Блуждая по помещениям, молодые люди наткнулись на ржавую печатную машинку, клавиши которой были частично выбиты, а, по большей части, просто-напросто сломаны. Она была непригодной для работы. Степан обратил внимание на разрушенный угол пола, где паркетная доска отогнулась и обнажала тайное хранилище, впопыхах нарочно сделанное. Он двумя руками уцепился за край паркета и отогнул его дальше. Зрению парня открылась стопка бумажных листов, которые, вероятно, были отпечатаны на этой ржавой машинке. Несмотря на сырость, которая плесневым десантом планомерно жрала бумагу, часть листов все-таки можно было прочитать.

— Что там написано? — с интересом произнес Ярослав.

— Да какие-то термины медицинские: кортексы, синапсы, нейроны… — произнес Степа, слегка наморщив высокий лоб.

Он взял последнюю страницу, которая, к удивлению, выглядела как новая.

— Ответственный за проект «Марс II» — Гурский Эдуард Львович, доктор физических наук, кандидат медицинских, — прочитал Степан. — Во как!

— Ну-ка, давай попробуем! — потирая ладони сказал ученый, гордо расхаживая перед человеком в смирительной рубашке. Он сидел на стуле и не подавал никаких признаков активности, за исключением ровного дыхания.

— Корень из 16 777 216, — скороговоркой произнес ученый.

— Четыре тысячи девяносто шесть… — промямлил подопытный, проглатывая буквы. За ним сидели два человека в белых халатах и что-то записывали в тетрадки.

— Неплохо! — произнес ученый. — А что, если 18 435 229 поделить на 245 и умножить на 43?

Испытуемый закрыл глаза и сидел так секунд пятнадцать. Потом рот его открылся — но вместо слов хлынула кровь из носа. Он захрипел и повалился на бок, высунув язык изо рта.

Ученый, устало вздохнув и подойдя к человеку, приложил руку к его шее.

— Пульс отсутствует. — Он спрятал руку в карман халата. — Несовершенные создания.

— Эдуард Львович, смерть наступила в результате губительного влияния имплантантов? — спросил один из наблюдателей. Вопрос разозлил исследователя, и он, нахмурившись, ответил:

— Вовсе нет. Мозг этого субъекта не способен к модификации, как и всех этих чертовых homo sapiens, мать их!..

Когда Степан и Ярослав спустились в подвал помещения, то увидели ржавые клетки, которые никто не соизволил вынести. Клетки были открытыми, и в них, явно, складировали всякий мусор, вроде пустых пластиковых бутылок и оберток от продуктов питания.

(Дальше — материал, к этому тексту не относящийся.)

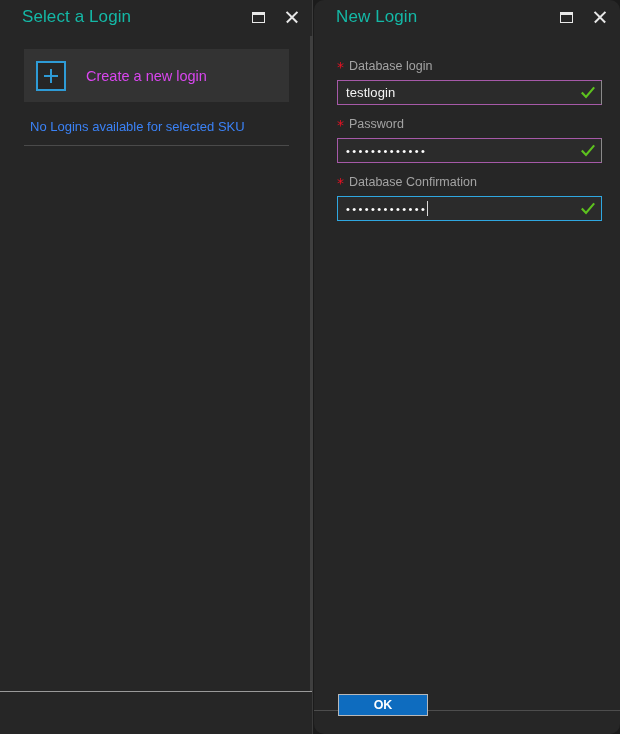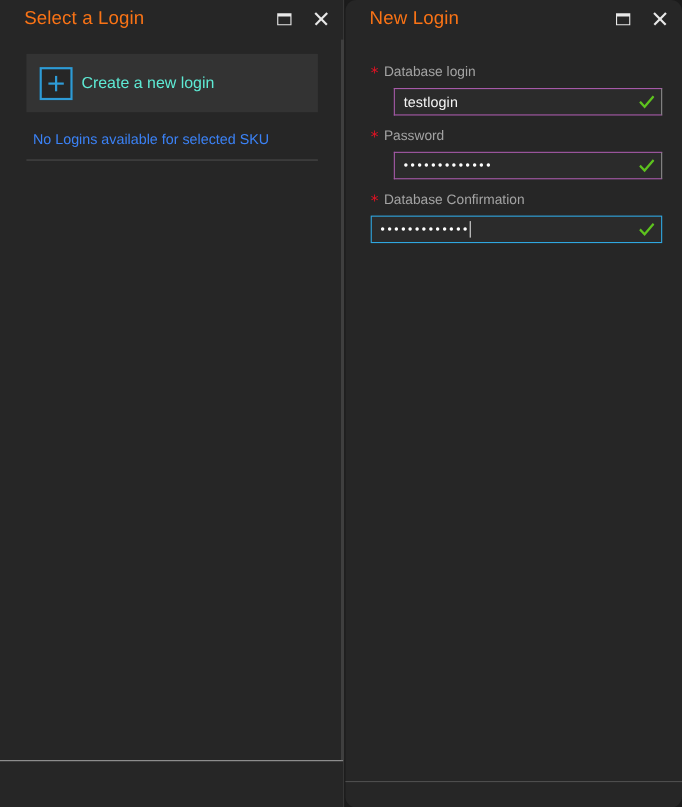--- a/index.html
+++ b/index.html
@@ -63,7 +63,7 @@
     box-sizing: border-box;
   }
   .title-text {
-    color: #f97316;
+    color: #14b8a6;
     font-size: 17px;
     font-weight: 400;
     letter-spacing: 0.1px;

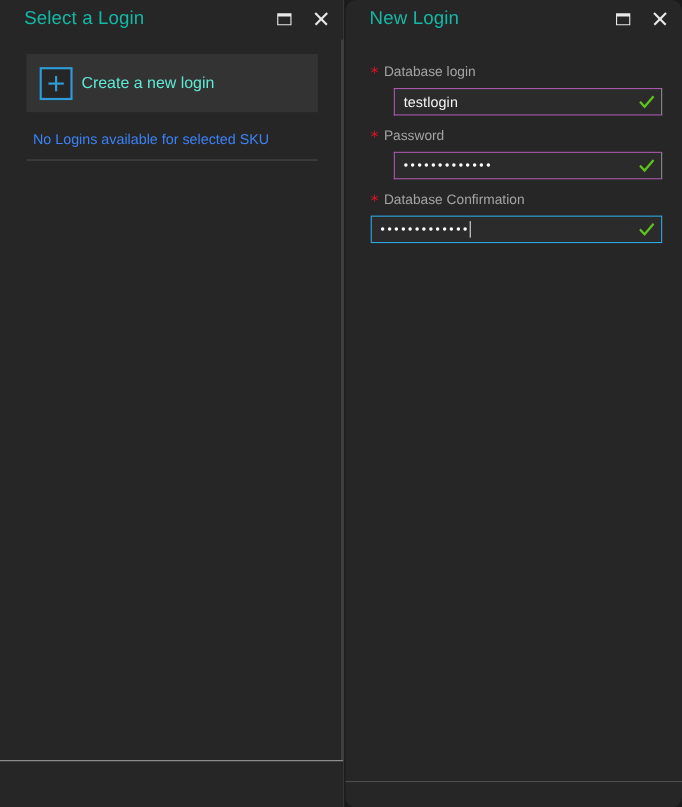--- a/index.html
+++ b/index.html
@@ -150,8 +150,8 @@
     transform: translate(-50%, -50%);
   }
   .create-label {
-    margin-left: 8px;
-    color: #5eead4;
+    margin-left: 20px;
+    color: #d946ef;
     font-size: 14.5px;
     white-space: nowrap;
   }

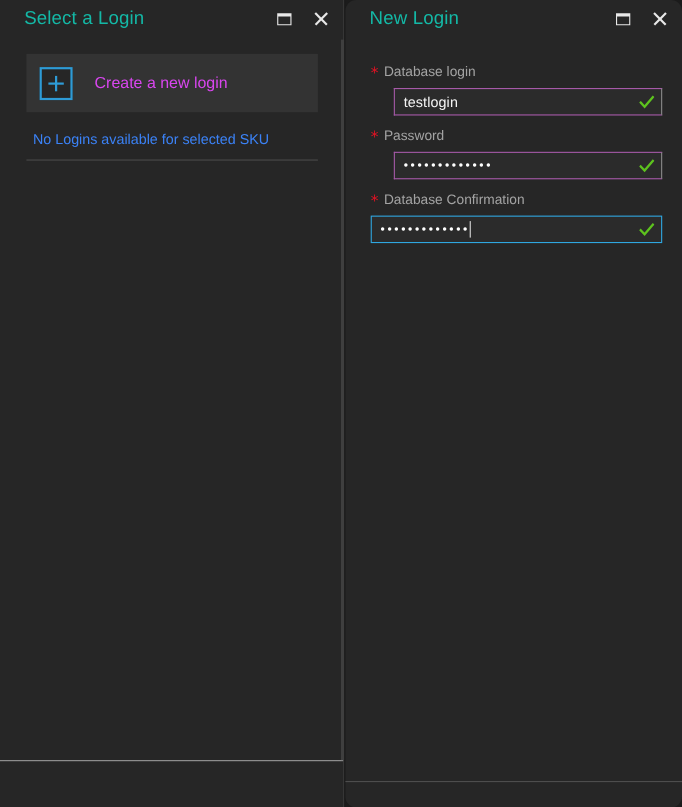--- a/index.html
+++ b/index.html
@@ -225,7 +225,6 @@
   .input-wrap.valid-purple {
     border: 1px solid #a659a8;
     border-right: 1px solid #8a8a8a;
-    margin-left: 21px;
   }
   .input-wrap.focused {
     border: 1px solid #2fa7e0;

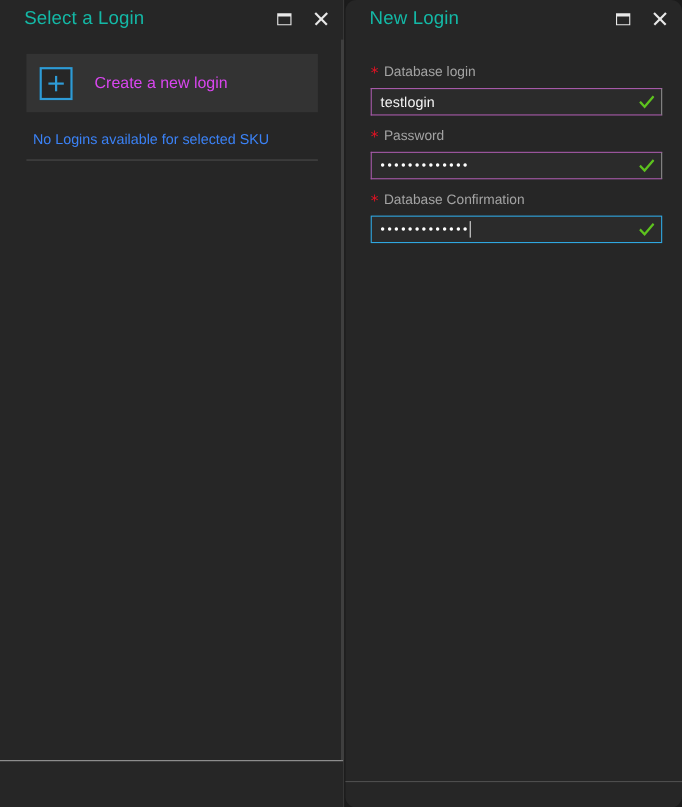--- a/index.html
+++ b/index.html
@@ -412,6 +412,7 @@
 
   </div>
 
+  <button class="ok-button">OK</button>
 
 </div>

Иногда на глаза друзьям попадались большие стеклянные шприцы, разбитые, потрескавшиеся и давно уже непригодные для использования. В центре помещения, вероятно, находился операционный стол, от которого остались только крепления.

— Жуть какая. Пошли уже отсюда, — произнес Ярослав, запихивая найденные листы с медицинскими исследованиями в свой портфель.

Перед выходом из подвала красовалась белая табличка, на которой через трафарет было выведено: «Ответственный за противопожарную безопасность — Гурский Эдуард Львович».